This composite view of NGC 3627 contains X-ray (blue), infrared (red), and optical data (yellow).
Credit: NASA/CXC/Ohio State Univ./C.Grier et al.; Optical: NASA/STScI, ESO/WFI; Infrared: NASA/JPL-Caltech
Meet spiral galaxy NGC 3627. It's located 30 million light years from Earth and it's likely hiding a supermassive black hole at its center, X-ray observations reveal.
Researchers say this galaxy is just one example of how X-ray telescopes might help uncover previously unknown, giant black holes right in our cosmic neighborhood.
A team of scientists recently looked at data gathered with NASA's Chandra X-ray Observatory from 62 nearby galaxies and showed that 37 of the galaxies have X-ray sources in their centers.

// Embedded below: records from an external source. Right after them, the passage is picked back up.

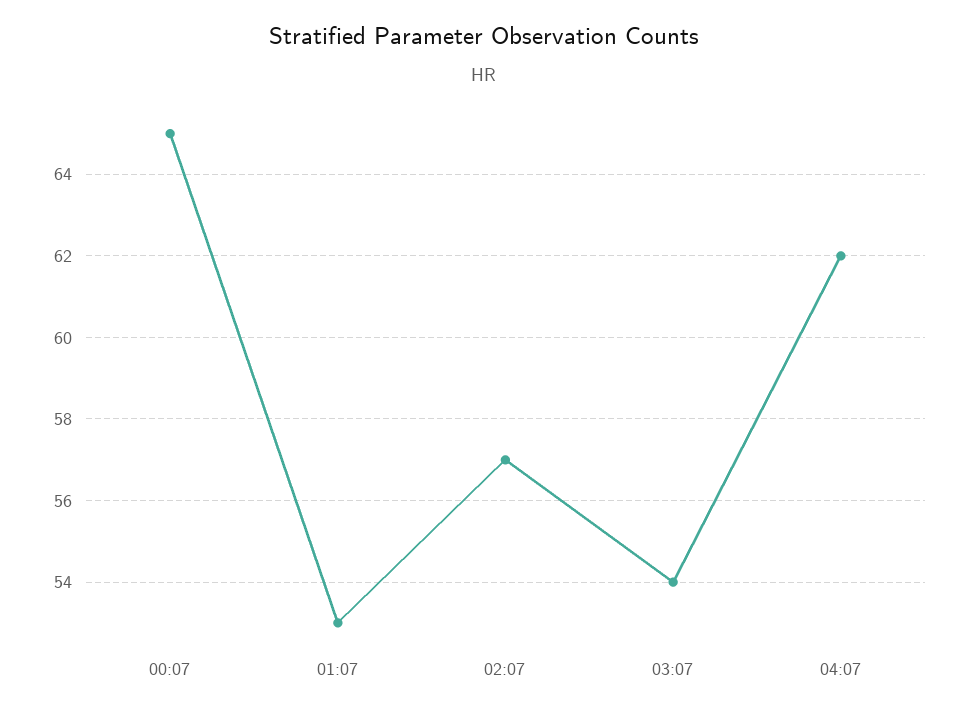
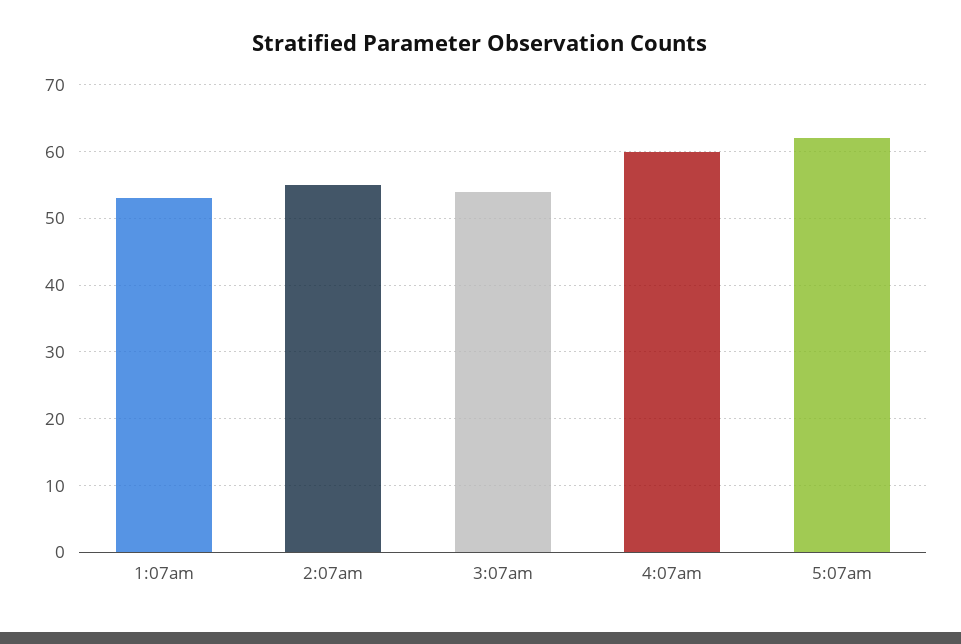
00:07: 65 -> none
02:07: 57 -> 55
04:07: 62 -> 60
5:07am: none -> 62

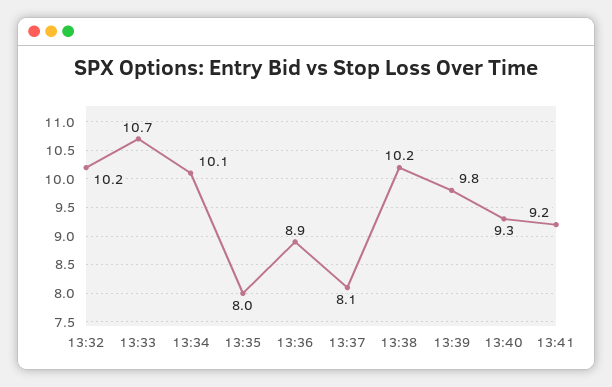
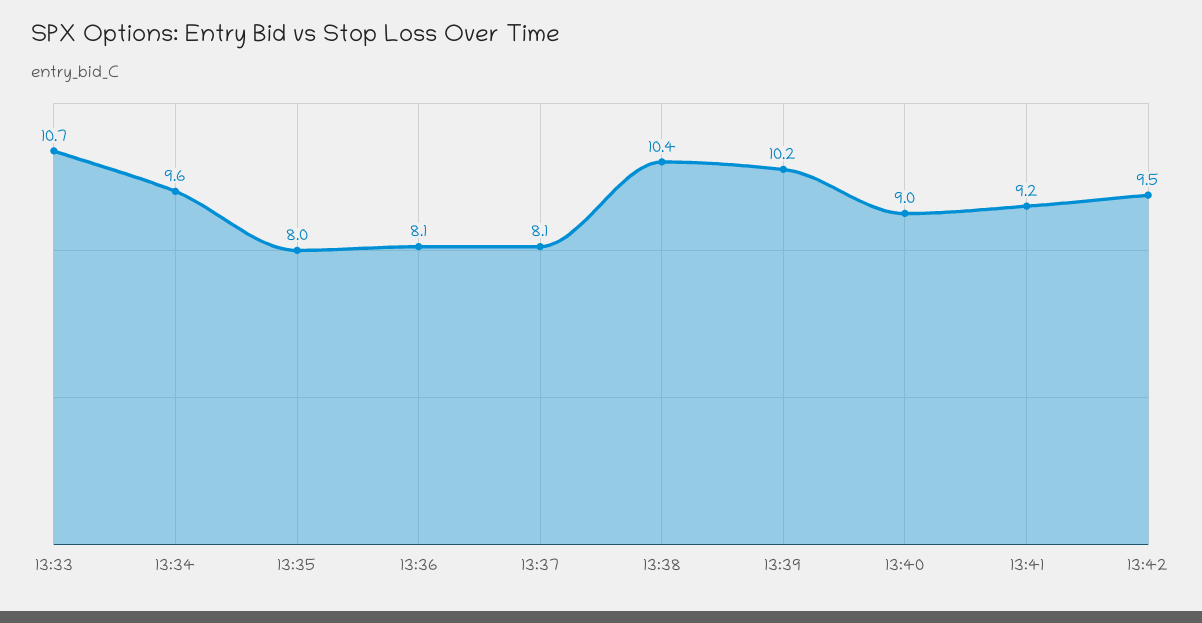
13:32: 10.2 -> none
13:34: 10.1 -> 9.6
13:36: 8.9 -> 8.1
13:38: 10.2 -> 10.4
13:39: 9.8 -> 10.2
13:40: 9.3 -> 9
13:42: none -> 9.5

Among those, seven are considered new supermassive black hole candidates.
X-ray observations can reveal low-level black hole activity that may have been washed out by the bright optical light of the galaxy. The survey, which was detailed last year in The Astrophysical Journal, suggests the fraction of galaxies found to be hosting supermassive black holes is much higher than previously found with optical searches.
The composite image of NGC 3627, released last week, combines Chandra data (blue) with infrared data from the Spitzer Space Telescope (red) and optical data from the Hubble Space Telescope and the Very Large Telescope (yellow). It shows the galaxy as it was observed on March 31, 2008.